Nuevamente, la pérdida del control de sus circunstancias de vida se vuelve parte de la condena a nuestra pobreza. El Estado no entiende que los niños y las niñas necesitan se les garantice un mundo bueno, que después de los tres años ellas y ellos siguen siendo nuestras hijas e hijos porque donde quiera que estemos las madres seguimos siendo la añoranza humana del hogar. El Nuevo Código Penal integral prevé ocho años de sanción para adolescentes infractores. ¿Serán estas nuevas ciudades del castigo el futuro de nuestros hijos? La cárcel es matriz de la producción del dolor que se perpetúa por generaciones. Nuestros hijos e hijas, caras de la exclusión más radical, son quienes acumulan la injusticia y la violencia del Estado. La ciudadanía debe atreverse a pensar las razones del crecimiento penitenciario.

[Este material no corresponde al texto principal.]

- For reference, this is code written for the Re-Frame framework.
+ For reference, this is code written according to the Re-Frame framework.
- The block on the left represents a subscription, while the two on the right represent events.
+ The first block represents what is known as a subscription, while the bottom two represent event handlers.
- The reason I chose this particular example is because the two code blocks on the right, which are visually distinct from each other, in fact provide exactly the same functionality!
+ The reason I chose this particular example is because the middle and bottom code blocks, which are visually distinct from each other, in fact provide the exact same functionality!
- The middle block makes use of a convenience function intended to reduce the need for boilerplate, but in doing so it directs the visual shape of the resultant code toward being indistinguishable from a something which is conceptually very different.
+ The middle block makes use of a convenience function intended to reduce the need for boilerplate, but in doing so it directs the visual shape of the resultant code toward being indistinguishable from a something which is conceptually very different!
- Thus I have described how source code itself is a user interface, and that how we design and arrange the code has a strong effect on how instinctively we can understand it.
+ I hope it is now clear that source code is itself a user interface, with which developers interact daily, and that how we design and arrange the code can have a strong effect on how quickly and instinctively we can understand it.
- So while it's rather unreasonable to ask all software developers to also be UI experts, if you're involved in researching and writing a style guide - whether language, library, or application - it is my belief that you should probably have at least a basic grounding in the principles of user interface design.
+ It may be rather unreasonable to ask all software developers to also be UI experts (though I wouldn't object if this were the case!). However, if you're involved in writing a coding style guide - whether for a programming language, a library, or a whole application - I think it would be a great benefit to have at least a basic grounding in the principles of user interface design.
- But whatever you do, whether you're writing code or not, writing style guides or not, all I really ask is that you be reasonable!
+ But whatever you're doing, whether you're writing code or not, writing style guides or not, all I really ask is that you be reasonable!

Exigimos justicia social, protección, amparo. Sólo así tendremos una sociedad libre de miedos y una ciudadanía segura. Exigimos que se permitan veedurías independientes que observen la actual situación penitenciaria sin restricciones, sin colocar la seguridad por sobre la humanidad de las personas. Exigimos que se garanticen todos los derechos, no sólo agua, luz eléctrica y natural, cobijo, educación y empleo digno para mujeres y hombres, pues legalmente estar preso o presa solo implica la restricción a la libertad física. Pero, sobre todo, exigimos que se reguarde el vínculo afectivo materno-infantil, y para ello es necesario se detengan los traslados penitenciaros de las mujeres privadas de libertad, pues, ¡no es posible tener pueblos libres, niños libres, sin madres libres! Es necesario entender que el encarcelamiento de las mujeres es el martirio de nuestra infancia, que otro modelo de desarrollo no es posible sin un futuro post-carcelario.

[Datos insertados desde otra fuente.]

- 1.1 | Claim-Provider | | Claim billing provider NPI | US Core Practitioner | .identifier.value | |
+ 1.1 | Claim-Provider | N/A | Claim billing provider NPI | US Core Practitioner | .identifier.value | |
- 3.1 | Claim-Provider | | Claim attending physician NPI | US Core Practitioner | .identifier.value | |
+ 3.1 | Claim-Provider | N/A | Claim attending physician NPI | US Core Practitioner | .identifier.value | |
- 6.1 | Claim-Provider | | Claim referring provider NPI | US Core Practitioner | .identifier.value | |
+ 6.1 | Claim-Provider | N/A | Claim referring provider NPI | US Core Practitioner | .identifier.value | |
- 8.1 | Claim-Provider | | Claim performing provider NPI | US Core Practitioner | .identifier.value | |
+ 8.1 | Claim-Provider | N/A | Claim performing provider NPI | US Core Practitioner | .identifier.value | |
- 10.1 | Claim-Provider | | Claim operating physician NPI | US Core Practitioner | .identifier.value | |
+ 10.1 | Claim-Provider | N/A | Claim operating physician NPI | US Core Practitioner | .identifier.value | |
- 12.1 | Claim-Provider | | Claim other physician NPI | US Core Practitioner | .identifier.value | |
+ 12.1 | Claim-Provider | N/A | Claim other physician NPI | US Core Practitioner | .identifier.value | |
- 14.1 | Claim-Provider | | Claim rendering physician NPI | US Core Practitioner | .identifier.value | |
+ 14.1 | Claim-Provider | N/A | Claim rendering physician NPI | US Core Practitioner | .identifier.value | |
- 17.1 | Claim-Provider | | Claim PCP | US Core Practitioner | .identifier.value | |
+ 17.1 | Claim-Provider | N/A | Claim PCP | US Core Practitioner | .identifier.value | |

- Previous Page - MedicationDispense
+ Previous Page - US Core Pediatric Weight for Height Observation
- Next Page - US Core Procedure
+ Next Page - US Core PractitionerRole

[…] Fuente: lalineadefuego.info […]
Una profunda reflexión. Vivimos un momento político y cultural sombrío. El modelo de la prisión es un indicador de lo sombrío. Lo humano en la escala inferior. La plebe, las mujeres pobres, son las que pueblan las prisiones. Es decir las excluidas de siempre. Pero lo más perverso es el ropaje del modelo, que más temprano que tarde serán hilachas.